You are angry – really angry. But why? Perhaps, your OCD symptoms are causing you to be mad at yourself and others, but most of all your condition. Why did you have to develop OCD? Why did you do wrong to deserve the living hell? What is causing you to feel so angry? And, how can you make it stop? 

Obsessive-compulsive disorder (OCD) is an anxiety condition that involves a repetitive cycle of obsessions and/or compulsions. Obsessions may consist of intrusive thoughts, negative emotions, mental images, urges, doubts, and/or fears. While compulsions typically consist of rituals or routines involving organizing, checking, counting, cleaning or decontaminating, etc. 

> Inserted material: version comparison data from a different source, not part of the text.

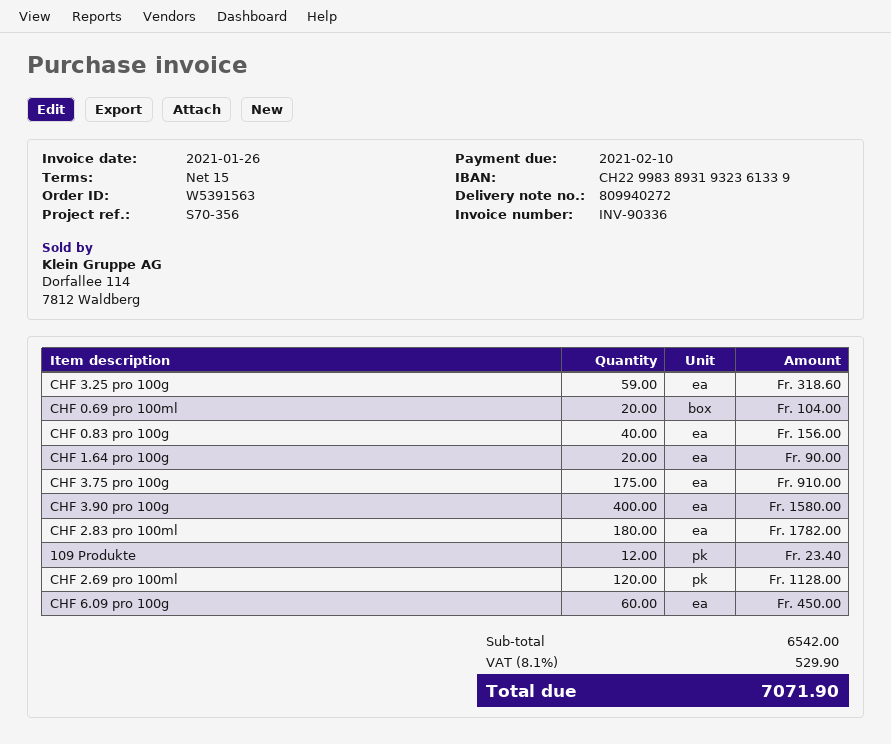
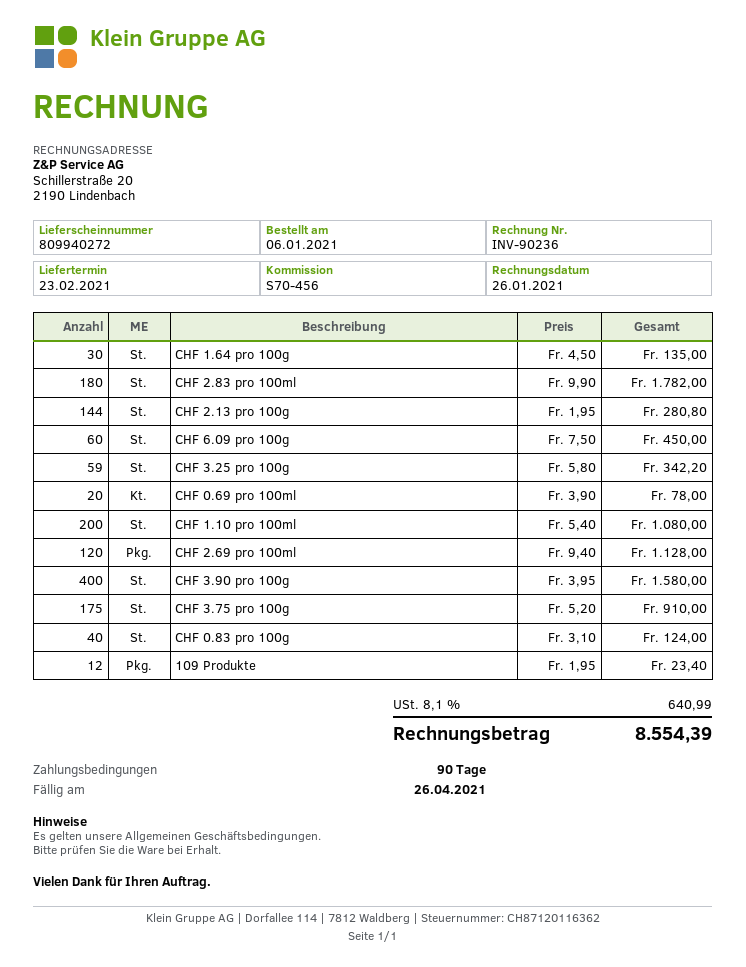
invoice number: INV-90336 -> INV-90236
payment terms: 15 days -> 90 days
due date: 2021-02-10 -> 2021-04-26
reference: S70-356 -> S70-456
CHF 3.25 pro 100g: 59 for 318.60 -> 59 for 342.20
CHF 0.69 pro 100ml: 20 for 104.00 -> 20 for 78.00
CHF 0.83 pro 100g: 40 for 156.00 -> 40 for 124.00
CHF 1.64 pro 100g: 20 for 90.00 -> 30 for 135.00
CHF 2.13 pro 100g: none -> 144 for 280.80
CHF 1.10 pro 100ml: none -> 200 for 1080.00
tax: 8.1% = 529.90 -> 8.1% = 640.99
total: 7071.90 -> 8554.39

Although many people with OCD have both obsessions and compulsions, it is possible to have one or the other. OCD can spark a wide range of emotions in people, including bouts of anger or rage. A 2011 study found that approximately 50% of OCD sufferers experience bouts of anger. So, it is fairly common to experience anger attacks when you struggle with OCD. 

You are probably wondering if anger is a sign or symptom of OCD. And, if so, what causes it and how can it be managed? Well, the truth is there are several reasons why a person with OCD may be feeling angry. With this article, you will learn about some possible causes of OCD anger and how it can be addressed, so it does not hold you back from becoming OCD-free.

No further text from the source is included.